## Work request
Copy the listing below letter for letter, passing over each picture.

## Data extracts

^^^^^^^^^^^^^^^^

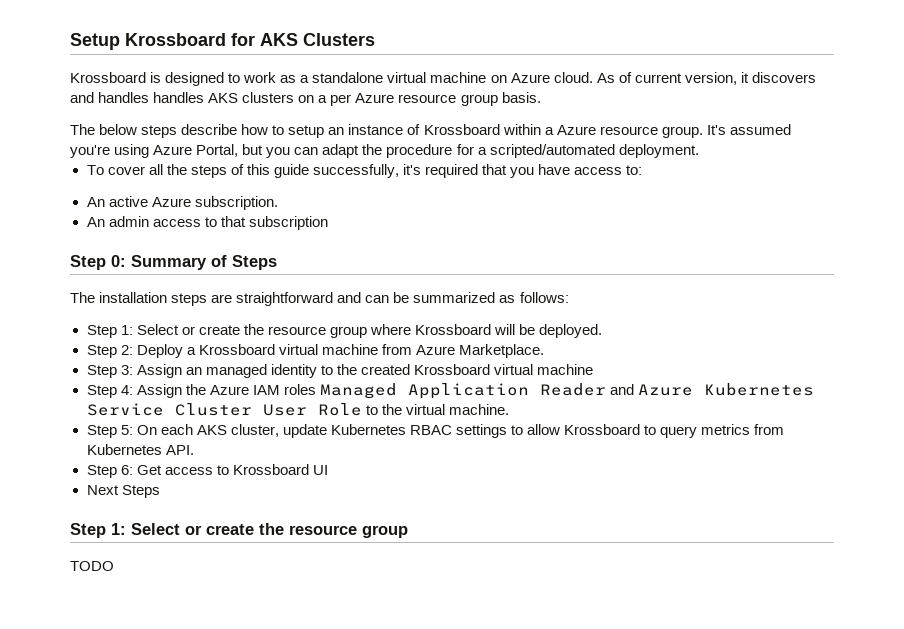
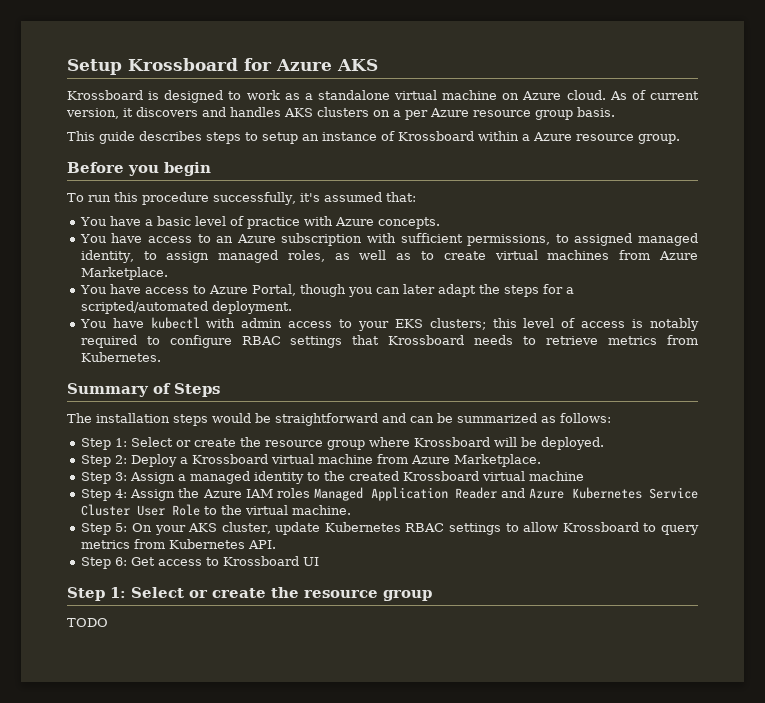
- Setup Krossboard for AKS Clusters
+ Setup Krossboard for Azure AKS
- As of current version, it discovers and handles handles AKS clusters on a per Azure resource group basis.
+ As of current version, it discovers and handles AKS clusters on a per Azure resource group basis.
- The below steps describe how to setup an instance of Krossboard within a Azure resource group. It's assumed you're using Azure Portal, but you can adapt the procedure for a scripted/automated deployment.
+ This guide describes steps to setup an instance of Krossboard within a Azure resource group.
+ Before you begin
+ To run this procedure successfully, it's assumed that:
+ You have a basic level of practice with Azure concepts.
+ You have access to an Azure subscription with sufficient permissions, to assigned managed identity, to assign managed roles, as well as to create virtual machines from Azure Marketplace.
+ You have access to Azure Portal, though you can later adapt the steps for a scripted/automated deployment.
- To cover all the steps of this guide successfully, it's required that you have access to:
- An active Azure subscription.
- An admin access to that subscription
- Step 0: Summary of Steps
+ You have kubectl with admin access to your EKS clusters; this level of access is notably required to configure RBAC settings that Krossboard needs to retrieve metrics from Kubernetes.
+ Summary of Steps
- The installation steps are straightforward and can be summarized as follows:
+ The installation steps would be straightforward and can be summarized as follows:
- Step 3: Assign an managed identity to the created Krossboard virtual machine
+ Step 3: Assign a managed identity to the created Krossboard virtual machine
- Step 5: On each AKS cluster, update Kubernetes RBAC settings to allow Krossboard to query metrics from Kubernetes API.
+ Step 5: On your AKS cluster, update Kubernetes RBAC settings to allow Krossboard to query metrics from Kubernetes API.
- Next Steps

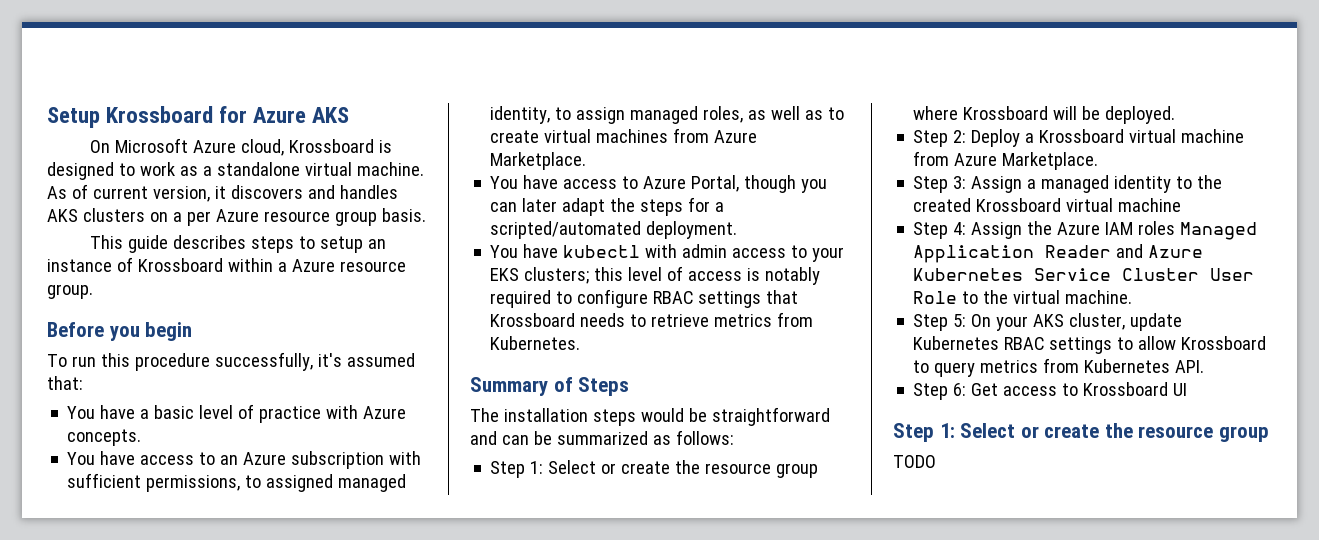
- Krossboard is designed to work as a standalone virtual machine on Azure cloud.
+ On Microsoft Azure cloud, Krossboard is designed to work as a standalone virtual machine.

^^^^^^^^^^^^^^^^

## Answer to this task
- Setup Krossboard for AKS Clusters
+ Setup Krossboard for Azure AKS
- As of current version, it discovers and handles handles AKS clusters on a per Azure resource group basis.
+ As of current version, it discovers and handles AKS clusters on a per Azure resource group basis.
- The below steps describe how to setup an instance of Krossboard within a Azure resource group. It's assumed you're using Azure Portal, but you can adapt the procedure for a scripted/automated deployment.
+ This guide describes steps to setup an instance of Krossboard within a Azure resource group.
+ Before you begin
+ To run this procedure successfully, it's assumed that:
+ You have a basic level of practice with Azure concepts.
+ You have access to an Azure subscription with sufficient permissions, to assigned managed identity, to assign managed roles, as well as to create virtual machines from Azure Marketplace.
+ You have access to Azure Portal, though you can later adapt the steps for a scripted/automated deployment.
- To cover all the steps of this guide successfully, it's required that you have access to:
- An active Azure subscription.
- An admin access to that subscription
- Step 0: Summary of Steps
+ You have kubectl with admin access to your EKS clusters; this level of access is notably required to configure RBAC settings that Krossboard needs to retrieve metrics from Kubernetes.
+ Summary of Steps
- The installation steps are straightforward and can be summarized as follows:
+ The installation steps would be straightforward and can be summarized as follows:
- Step 3: Assign an managed identity to the created Krossboard virtual machine
+ Step 3: Assign a managed identity to the created Krossboard virtual machine
- Step 5: On each AKS cluster, update Kubernetes RBAC settings to allow Krossboard to query metrics from Kubernetes API.
+ Step 5: On your AKS cluster, update Kubernetes RBAC settings to allow Krossboard to query metrics from Kubernetes API.
- Next Steps

- Krossboard is designed to work as a standalone virtual machine on Azure cloud.
+ On Microsoft Azure cloud, Krossboard is designed to work as a standalone virtual machine.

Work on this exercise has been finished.